▶ _Required work_
Lines with "center" in them are to be located in the listing below and copied.

▶ _Data to examine_

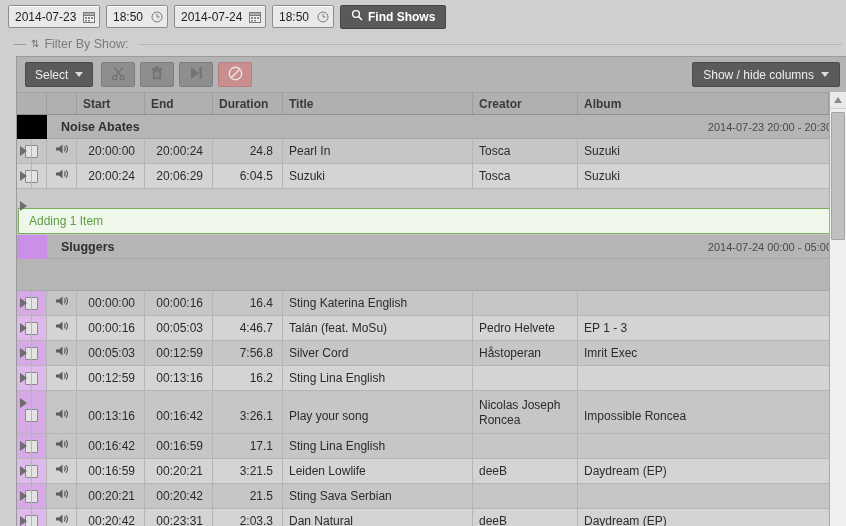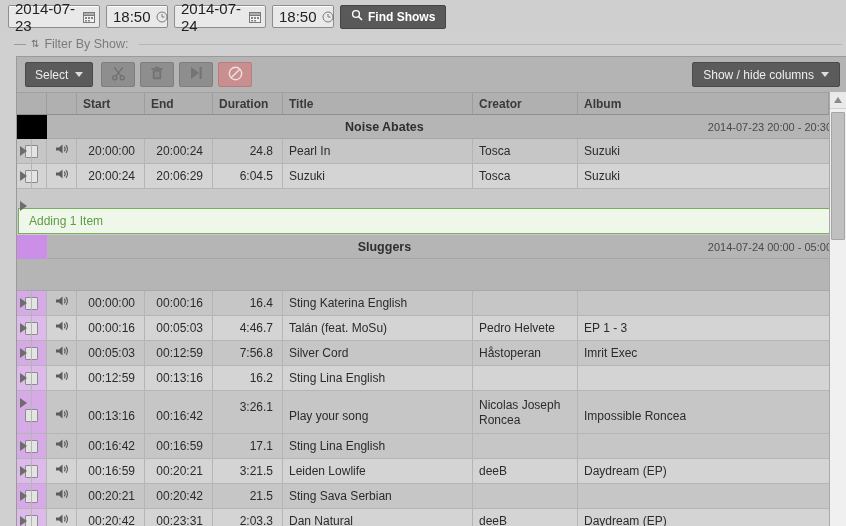--- a/index.html
+++ b/index.html
@@ -26,7 +26,7 @@
     border: 1px solid #8d8d8d;
     border-radius: 2px;
     padding: 0 4px 0 6px;
-    font-size: 15px; color: #222;
+    font-size: 12px; color: #222;
     box-shadow: inset 0 1px 0 #fff;
   }
   .field.date { width: 92px; }

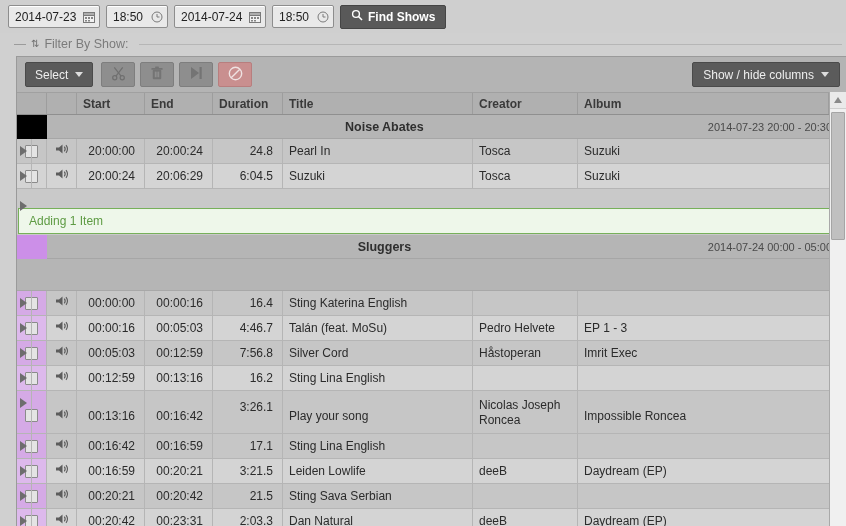--- a/index.html
+++ b/index.html
@@ -110,7 +110,7 @@
   .group {
     display: flex; align-items: center; height: 24px;
     background: #b5b5b5; border-bottom: 1px solid #a6a6a6;
-    font-weight: bold; font-size: 12.5px; color: #2f2f2f; text-align: center;
+    font-weight: bold; font-size: 12.5px; color: #2f2f2f;
   }
   .group .swatch { width: 30px; height: 24px; flex: 0 0 30px; }
   .group .gname { padding-left: 14px; flex: 1 1 auto; }

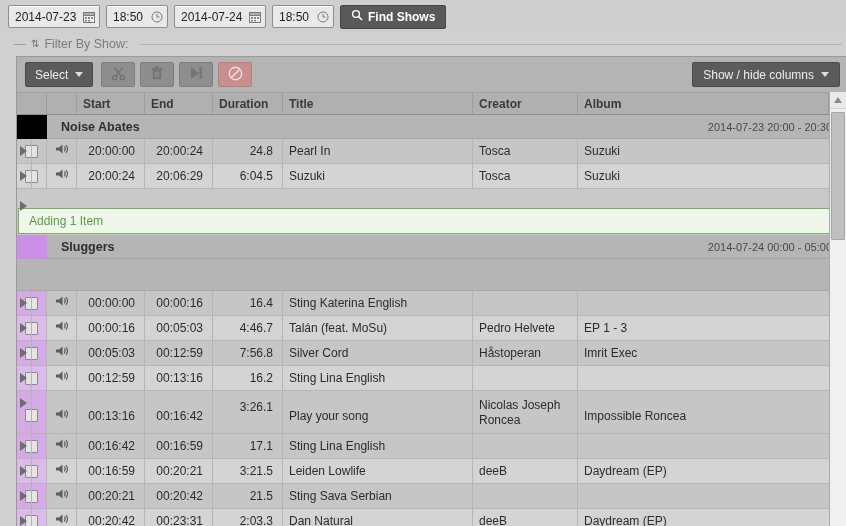--- a/index.html
+++ b/index.html
@@ -478,7 +478,7 @@
             </div>
           <div class="c-st" style="padding-top:18px">00:13:16</div>
           <div class="c-en" style="padding-top:18px">00:16:42</div>
-          <div class="c-du" style="padding-top:9px">3:26.1</div>
+          <div class="c-du" style="padding-top:18px">3:26.1</div>
           <div class="c-ti" style="padding-top:18px">Play your song</div>
           <div class="c-cr">Nicolas Joseph Roncea</div>
           <div class="c-al" style="padding-top:18px">Impossible Roncea</div>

▶ _Finished task_
     display: flex; align-items: center; height: 24px;
-    font-weight: bold; font-size: 12.5px; color: #2f2f2f; text-align: center;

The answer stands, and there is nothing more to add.